I am torn between the idea of using Html.RenderAction vs. Html.RenderPartial for partial views. Using RenderPartial means manipulating and passing ViewModel, something I feel is cumbersome. RenderAction is neat and concise in this case but not included for RC1 (included with futures though).

Why is it so? Any specific reason?

A: 

I don't know the reasons why it was moved (into "futures"); at a guess, it is to make it less "obvious", since it has more cost than RenderPartial (simulating much more of the pipeline, etc).

Marc Gravell
+2  A: 

As far as I remember they decided to move it to futures assembly because they want to release first version of the framework as soon as possible and there are some problems with RenderAction (here is an example).

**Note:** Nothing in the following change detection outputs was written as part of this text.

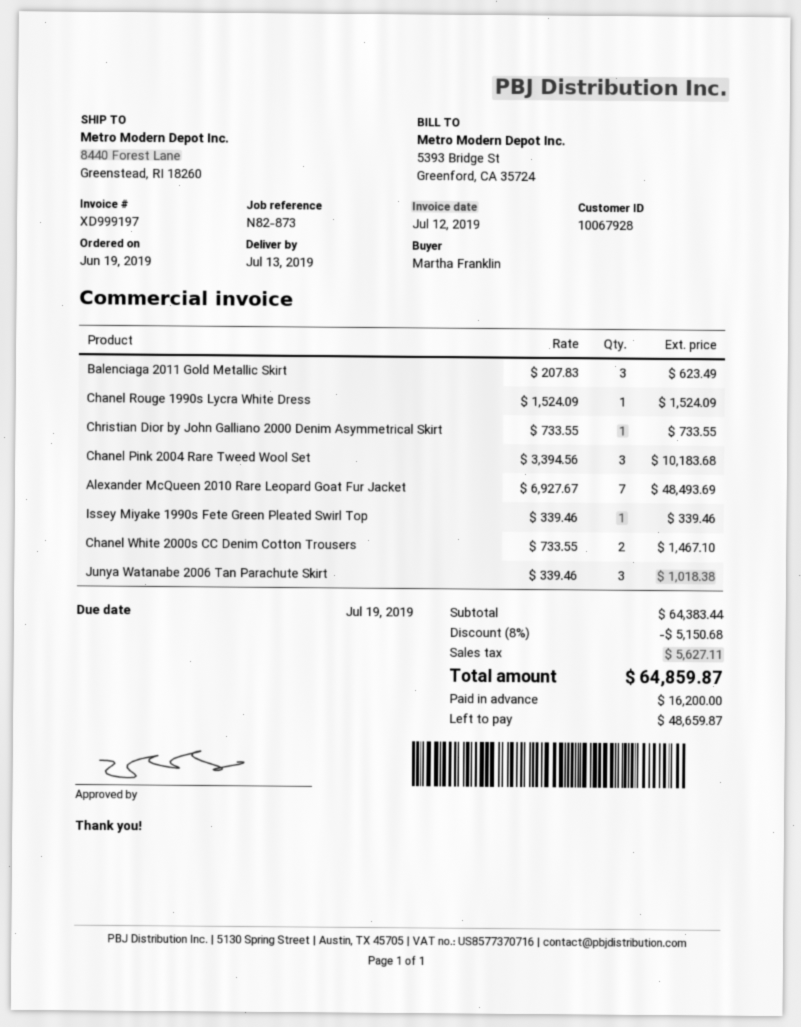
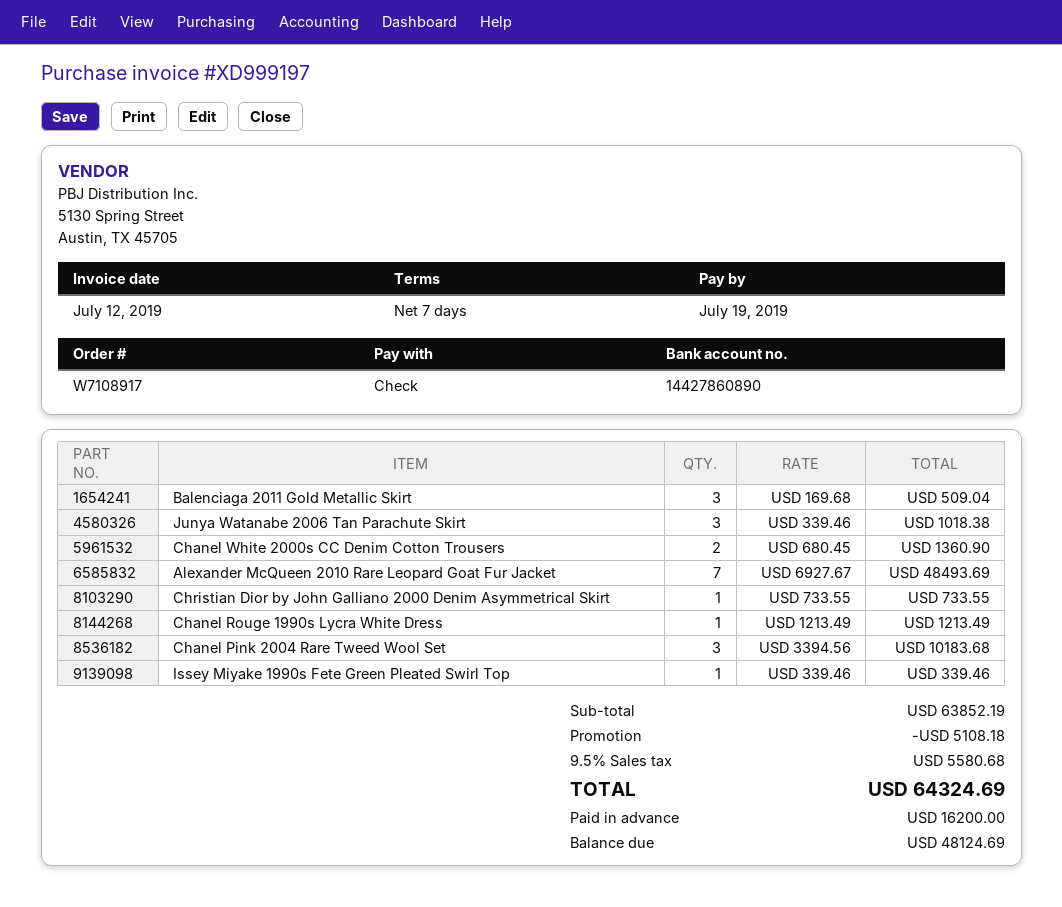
Balenciaga 2011 Gold Metallic Skirt: 3 x 207.83 = 623.49 -> 3 x 169.68 = 509.04
Chanel Rouge 1990s Lycra White Dress: 1 x 1524.09 = 1524.09 -> 1 x 1213.49 = 1213.49
Chanel White 2000s CC Denim Cotton Trousers: 2 x 733.55 = 1467.10 -> 2 x 680.45 = 1360.90
subtotal: 64383.44 -> 63852.19
discount: 5150.68 -> 5108.18
tax: 5627.11 -> 5580.68
total: 64859.87 -> 64324.69
balance: 48659.87 -> 48124.69

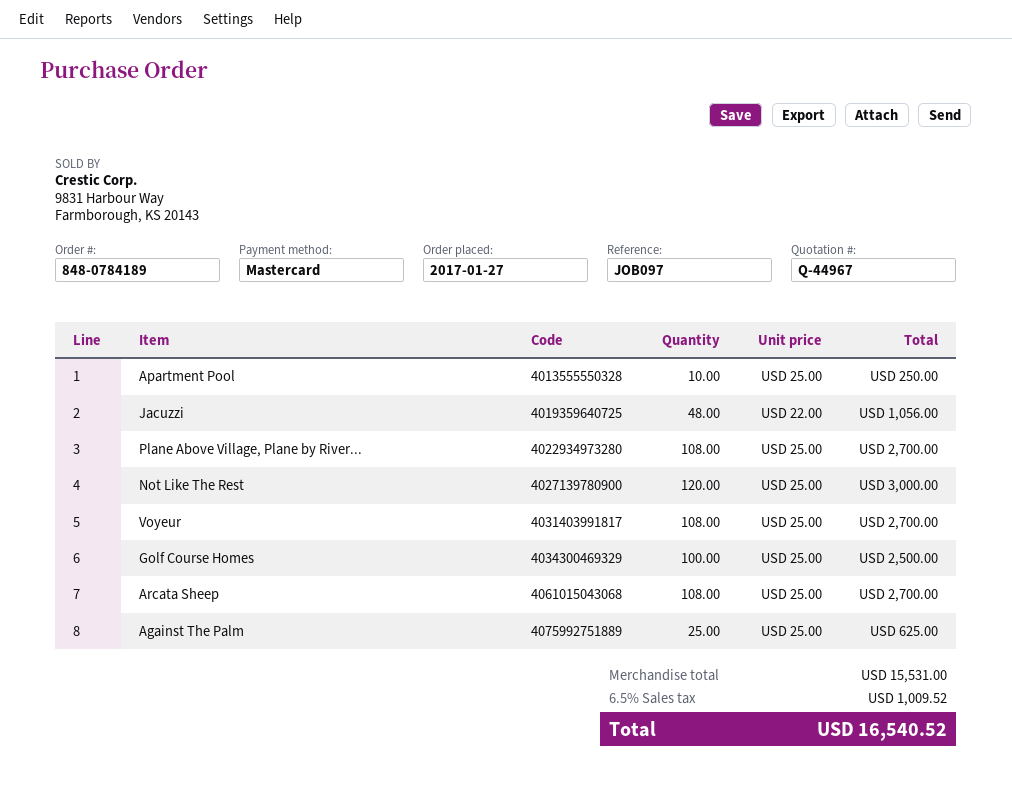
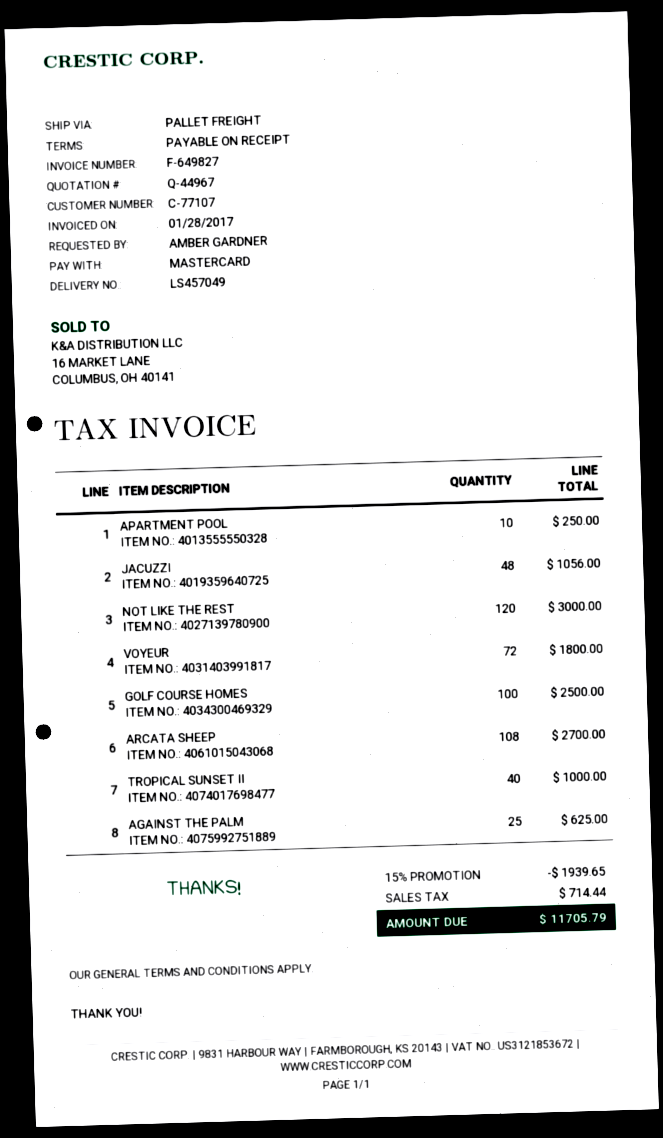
Plane Above Village, Plane by River...: 108 for 2700.00 -> none
Voyeur: 108 for 2700.00 -> 72 for 1800.00
TROPICAL SUNSET II: none -> 40 for 1000.00
discount: none -> 15% = 1939.65
tax: 1009.52 -> 714.44
total: 16540.52 -> 11705.79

And RenderAction is planned to be included in asp.net mvc version 2. In my opinion it's better to use SubController's from MvcContrib instead of RenderAction.

zihotki
it is now present in MVC version 2 - http://haacked.com/archive/2009/11/18/aspnetmvc2-render-action.aspx
Simon_Weaver
+1  A: 

There are other non-obvious obscure 'problems' such as the POST action being invoked on a child control as well as its parent - when the child was rendered by RenderAction.

I made a post about it here.

While arguably the behavior is by design it is at least confusing and annoying, and at most potentially dangerous and could lead to serious application bugs if you're not vigilent.

I've pretty much reverted to RenderPartial, especially in cases where there is a POST action for the action.

Simon_Weaver
The MVC 2 Beta introduces an action attribute that prevents it from being called except via RenderAction().